Our identities are multi-faceted and intersectional; it’s at those intersections that our perspectives and interactions with the world are shaped.
I’ve learned a lot about how to live with my mental illness through the way I approach my ethnicity, culture, and religion. I take pride in my heritage and how my ancestry, my faith, and my community has shaped me into who I am today; over the past two decades, I’ve learned to be proud of how my mental health has shaped me, too.
I’m lucky to be a part of a workplace here in the Ontario Public Service, and in the Ontario Digital Service (ODS) specifically, that not only embraces me for who I am, but allows me to be my full self and supports me through my ups and downs that come with this illness.

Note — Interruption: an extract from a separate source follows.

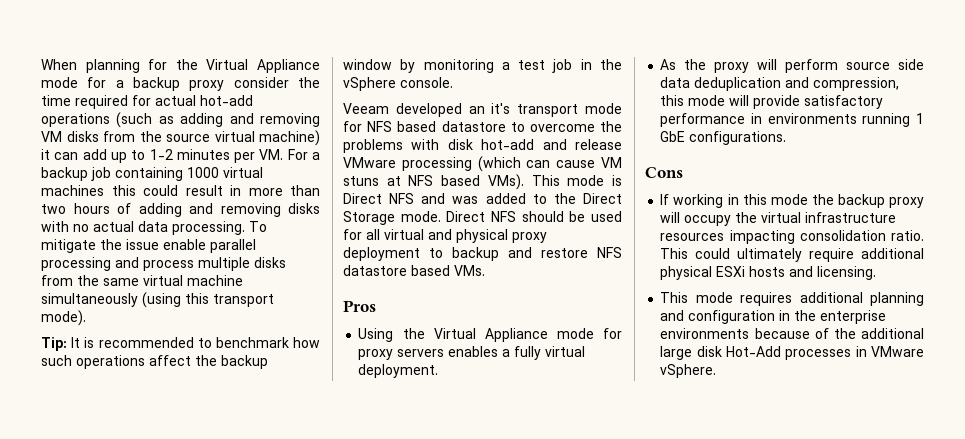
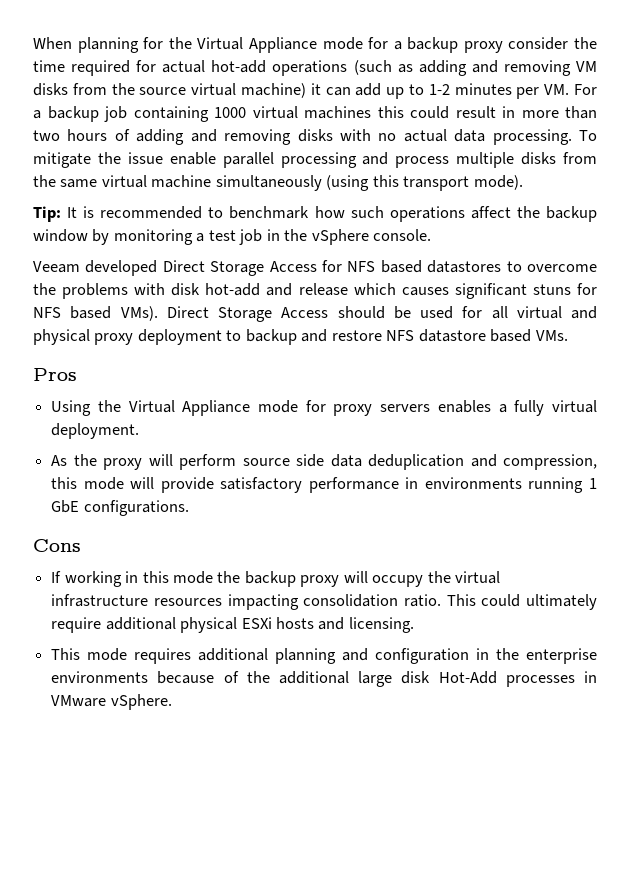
- Veeam developed an it's transport mode for NFS based datastore to overcome the problems with disk hot-add and release VMware processing (which can cause VM stuns at NFS based VMs). This mode is Direct NFS and was added to the Direct Storage mode. Direct NFS should be used for all virtual and physical proxy deployment to backup and restore NFS datastore based VMs.
+ Veeam developed Direct Storage Access for NFS based datastores to overcome the problems with disk hot-add and release which causes significant stuns for NFS based VMs). Direct Storage Access should be used for all virtual and physical proxy deployment to backup and restore NFS datastore based VMs.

I know that not everyone is so lucky to have a workplace that is so welcoming and accommodating of people being their whole, authentic selves like I do.
We are in the middle of CMHA Mental Health Week (May 6-12) and the theme this year is #GetLoud. My manifestation of this loudness is to be open about my mental illness in the workplace, and to use my loudness to create a safe space for others who may struggle with their mental health—and with the intersectionality of mental health and culture—but may not feel comfortable being loud, themselves.
For various reasons—each one of them valid—not everyone can be loud and open about their struggles. Those of us that can, however, have a responsibility to create spaces where those that can’t still feel included, heard, and supported. That’s why I’m so happy I get to work on Employee Experience in the ODS; I’m helping to grow a nurturing, safe, and welcoming environment as my way of expressing gratitude for the safety, warmth, and belonging that this workplace has already shown me
I want to send my deep thanks to everyone at the ODS, that has made me, with all my intersections, feel like I belong here. I know we have so much work to do, so I’m committing myself to get loud and share my story, and to encourage anyone that wants to talk—to understand, to share, to find community—to reach out, in confidence or out loud, as well. I’m here. So many of us are.